Toro bravo venido a menos

El toro bravo, que tanto trabajo costó crear a los que, en el siglo XVIII, pusieron manos a la obra de hacerlo con mentalidad ilustrada, y cuyas señas de identidad eran la nobleza, la casta y el trapío, se ha convertido en un animal endeble, sin empuje y descastado, que apenas si dura sin caer derrengado algo más de un cuarto de hora. Ya nada tiene que ver su ánimo con la fiereza que el diestro debía ir apaciguando poco a poco. Ha pasado a ser un animal más de los que, convertidos en mascotas de peluche, duermen en las camas de los niños.

Consecuentemente los toreros tampoco tienen nada que ver con los de antes: han dejado de ser personas que, por necesidad y por afición, se jugaban a cara o cruz la vida cada tarde para poder así convertirse en personajes importantes, ya que era su valor y su maestría lo que conseguía romper el muro que separaba, impermeablemente, los estratos inferiores y superiores de la sociedad.

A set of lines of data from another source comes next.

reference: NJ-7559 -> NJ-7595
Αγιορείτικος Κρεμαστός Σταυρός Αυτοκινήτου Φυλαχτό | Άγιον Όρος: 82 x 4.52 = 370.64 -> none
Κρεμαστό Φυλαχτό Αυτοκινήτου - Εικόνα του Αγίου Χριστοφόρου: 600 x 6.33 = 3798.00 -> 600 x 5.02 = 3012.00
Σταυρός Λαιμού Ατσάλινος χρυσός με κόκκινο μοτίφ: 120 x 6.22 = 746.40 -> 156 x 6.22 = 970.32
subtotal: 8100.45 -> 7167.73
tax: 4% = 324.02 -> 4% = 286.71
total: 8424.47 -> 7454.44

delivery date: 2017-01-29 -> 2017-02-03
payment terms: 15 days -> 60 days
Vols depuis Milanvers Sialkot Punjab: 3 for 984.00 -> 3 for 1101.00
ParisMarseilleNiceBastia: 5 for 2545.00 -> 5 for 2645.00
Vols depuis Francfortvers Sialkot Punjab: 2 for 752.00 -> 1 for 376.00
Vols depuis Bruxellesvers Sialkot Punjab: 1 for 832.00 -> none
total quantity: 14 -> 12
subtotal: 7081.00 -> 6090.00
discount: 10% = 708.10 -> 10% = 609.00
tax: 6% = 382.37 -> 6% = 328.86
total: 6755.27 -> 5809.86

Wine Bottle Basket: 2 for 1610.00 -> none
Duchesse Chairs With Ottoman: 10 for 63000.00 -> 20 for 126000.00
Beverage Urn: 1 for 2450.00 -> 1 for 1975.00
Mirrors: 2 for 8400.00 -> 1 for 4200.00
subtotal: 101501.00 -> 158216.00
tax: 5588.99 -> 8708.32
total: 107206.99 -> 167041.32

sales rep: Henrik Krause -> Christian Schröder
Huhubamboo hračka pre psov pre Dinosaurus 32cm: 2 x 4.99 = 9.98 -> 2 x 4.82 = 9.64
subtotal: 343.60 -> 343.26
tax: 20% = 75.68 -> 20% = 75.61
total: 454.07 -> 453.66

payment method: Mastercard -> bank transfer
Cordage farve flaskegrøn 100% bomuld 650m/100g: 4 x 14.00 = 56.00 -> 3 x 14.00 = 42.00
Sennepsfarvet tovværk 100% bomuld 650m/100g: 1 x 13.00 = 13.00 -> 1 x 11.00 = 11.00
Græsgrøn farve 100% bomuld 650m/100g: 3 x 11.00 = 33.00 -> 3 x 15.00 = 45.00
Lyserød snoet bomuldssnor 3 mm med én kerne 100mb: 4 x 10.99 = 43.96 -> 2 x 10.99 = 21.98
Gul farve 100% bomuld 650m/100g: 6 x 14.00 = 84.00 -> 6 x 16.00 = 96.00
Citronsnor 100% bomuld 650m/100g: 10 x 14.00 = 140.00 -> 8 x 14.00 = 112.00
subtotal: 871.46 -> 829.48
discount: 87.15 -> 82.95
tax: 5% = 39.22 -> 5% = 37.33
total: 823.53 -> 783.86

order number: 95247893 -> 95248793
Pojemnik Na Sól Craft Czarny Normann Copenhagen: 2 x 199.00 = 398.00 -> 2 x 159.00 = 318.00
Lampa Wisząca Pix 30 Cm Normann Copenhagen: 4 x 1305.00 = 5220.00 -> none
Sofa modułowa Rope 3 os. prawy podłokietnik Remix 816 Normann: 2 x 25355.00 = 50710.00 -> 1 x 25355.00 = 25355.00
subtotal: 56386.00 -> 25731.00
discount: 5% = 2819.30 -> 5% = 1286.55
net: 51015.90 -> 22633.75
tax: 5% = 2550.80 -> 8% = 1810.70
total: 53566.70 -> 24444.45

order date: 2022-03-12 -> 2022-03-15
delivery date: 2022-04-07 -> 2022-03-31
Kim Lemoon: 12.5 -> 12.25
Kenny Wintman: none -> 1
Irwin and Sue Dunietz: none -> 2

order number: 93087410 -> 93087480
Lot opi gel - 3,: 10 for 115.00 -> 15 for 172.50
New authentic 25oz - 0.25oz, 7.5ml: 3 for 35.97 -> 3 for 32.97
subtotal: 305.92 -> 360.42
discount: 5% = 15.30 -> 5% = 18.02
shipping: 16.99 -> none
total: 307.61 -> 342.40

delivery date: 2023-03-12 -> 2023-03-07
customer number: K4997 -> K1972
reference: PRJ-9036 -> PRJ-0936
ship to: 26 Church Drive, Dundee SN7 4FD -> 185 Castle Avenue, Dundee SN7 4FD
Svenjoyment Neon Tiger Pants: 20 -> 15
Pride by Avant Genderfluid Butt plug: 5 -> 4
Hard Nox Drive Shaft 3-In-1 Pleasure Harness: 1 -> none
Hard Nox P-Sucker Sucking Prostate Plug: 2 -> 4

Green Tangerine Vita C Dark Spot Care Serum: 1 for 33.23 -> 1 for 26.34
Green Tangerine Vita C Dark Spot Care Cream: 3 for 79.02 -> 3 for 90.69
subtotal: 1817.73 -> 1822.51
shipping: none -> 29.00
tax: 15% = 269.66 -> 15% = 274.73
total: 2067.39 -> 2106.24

Hoy la fama se alcanza caminando por los senderos mediáticos en los que discurre la vida. Y, yendo por ellos, han llegado a imponer su voluntad en lo que se refiere a las características con las que los astados han de salir por la puerta de toriles para que ellos los lidien. En definitiva: aunque siga pregonándose el antiguo y extraordinario valor –como si nada hubiera cambiado– justificando así las cifras astronómicas que cobran, no exponen su vida más de lo que lo hacen los profesionales de muchos deportes de riesgo. Los empresarios, por su parte, condescienden con los unos y los otros; son los operarios que colocan y encienden las bombillas de los anuncios luminosos de esas barracas sin pensar que esa luces no son otra cosa que burbuja que, cada vez con más aire, tienen asegurada la explosión y, por tanto, el derrumbe de sus propias empresas.

La fiesta de los toros, nacida con la Ilustración y consagrada por el romanticismo, vivíó mientras permaneció en sus coordenadas. Separada hace ya tiempo del clima que la rodeaba y periclitados los ritos que perpetuaban la afición, está llegando a su ocaso. Puede echársele la culpa de su declive a la corriente antitaurina olvidando que, en el pasado, nuestros regeneracionistas, teniendo mucho más peso que esos cientos de personas que, de tanto en tanto, protestan, no fueron capaces de restarle ni un ápice de fuerza.

La fiesta de los toros, la que en Andalucía iba entre los nimbos de la Resurrección, agoniza por las puñaladas de sus propios protagonistas y defensores.